When it comes to investing funds for the future, there are certain options that are apt for us based on the stage of our lives that we are in, while others may not be as beneficial to our needs. Therefore, while analysing the different investment options available to you, you must be able to consider their pros and cons with regards to your age.
Here are some financial instruments along with the age groups that they are best suited for:
1. All Ages: ULIPs
ULIPs are extremely flexible options and can be beneficial to you no matter what your age is. This is mainly because these high ROI policies are best used when you have goal based savings in mind. Since the minimum term that your policy must serve is 5 years, you can arguably take out a ULIP at any given time in your life in order to grow your funds and then use them towards a specific goal. Many people also use ULIPs purely to grow and save their funds for a rainy day, which is something that people at all ages must consider. Having a good wad of funds for emergencies always comes in handy no matter how old you are.
2. Your 20s/30s: Life Insurance
Life insurance policies offer better premiums for younger, seemingly healthier policy holders than they do for their older counterparts. The ideal time, therefore, to invest in life insurance policies is in your 20s and 30s, although nothing is stopping you from investing later in life as well. It is usually around this age that people begin to get married and start their own families, and many of the riders that are supported by leading life insurance policies are geared towards facilitating a good life for your family. For instance, benefits for spouses or women and children are covered in multiple riders and can be added onto the policy.

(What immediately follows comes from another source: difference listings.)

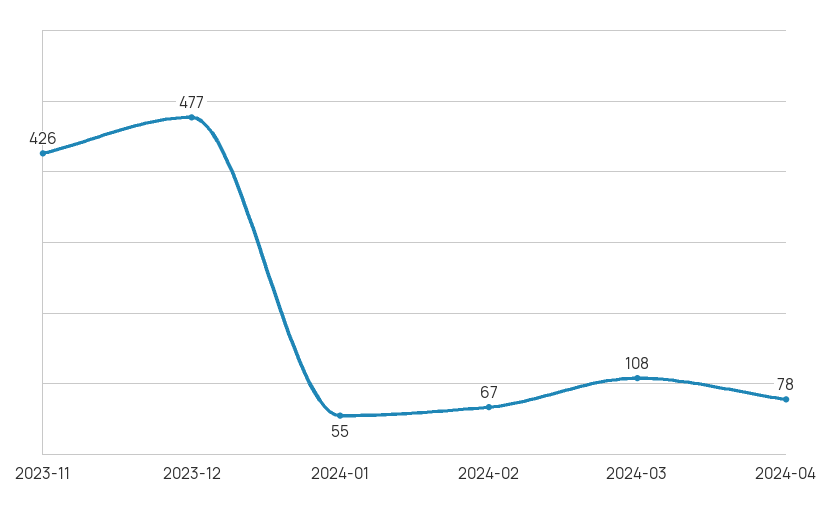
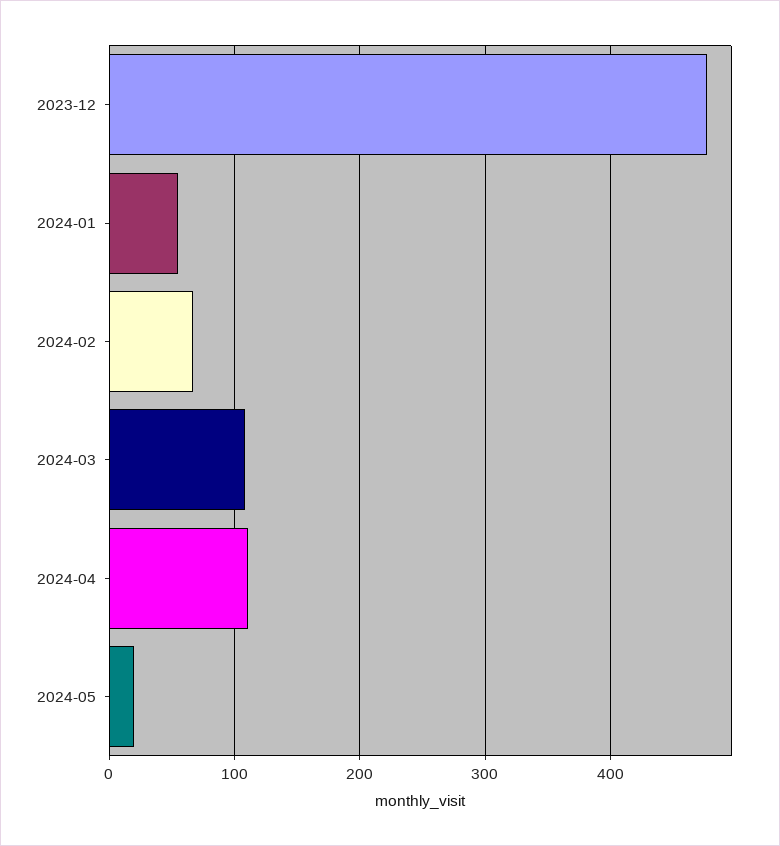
2023-11: 426 -> none
2024-04: 78 -> 110
2024-05: none -> 20

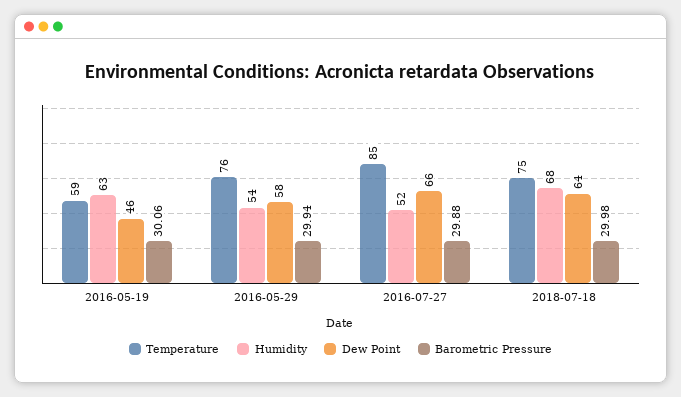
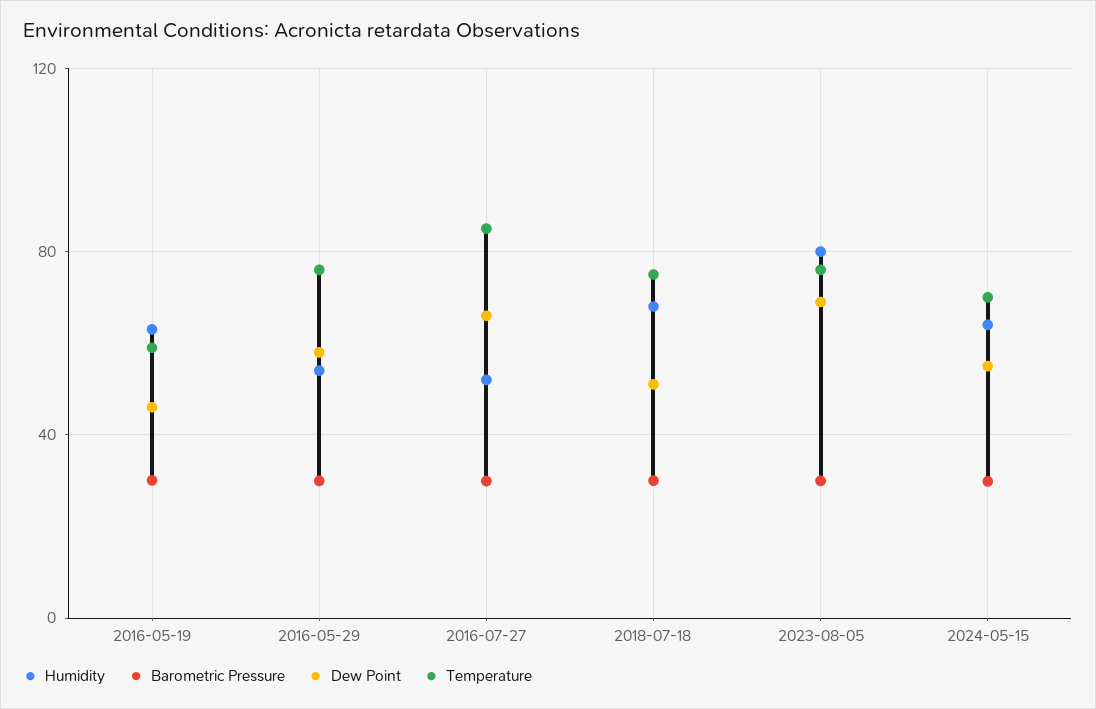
Dew Point, 2018-07-18: 64 -> 50
Humidity, 2023-08-05: none -> 80
Barometric Pressure, 2023-08-05: none -> 30
Dew Point, 2023-08-05: none -> 70
Temperature, 2023-08-05: none -> 75
Humidity, 2024-05-15: none -> 65
Barometric Pressure, 2024-05-15: none -> 30
Dew Point, 2024-05-15: none -> 55
Temperature, 2024-05-15: none -> 70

3. Your 20s/30s: Retirement Funds
Retirement funds are geared towards leaving you with a certain amount of funds once you retire, so that you can live independently even after you are no longer earning an income. With retirement funds, the goal is to give your policies enough time to mature so that you can accumulate enough wealth to live off. This is why it is always better to opt for such funds when you are younger and can give the funds more time. However, it is important to note that there are many funds that allow people to take out the policy up to 65 years of age. If you do not have any retirement policy and are in your 50s even, you can certainly invest as it’s never too late to start. But it is also essential to know that with lesser time, you are less likely to have a large sum.
4. Your 20s: Health Insurance
Health insurance policies become increasingly closed off to you as you age. This is because as you begin to age, your body wears down and the stress of your job catches up, leading to a ton of health problems. When you have already begun to develop specific problems, insurance companies are less likely to insure you for them (or offer premium rates that are higher than normal). This is why it is better to jump the gun and invest in health insurance in your 20s so that no matter what happens later in life, you can be on top of it.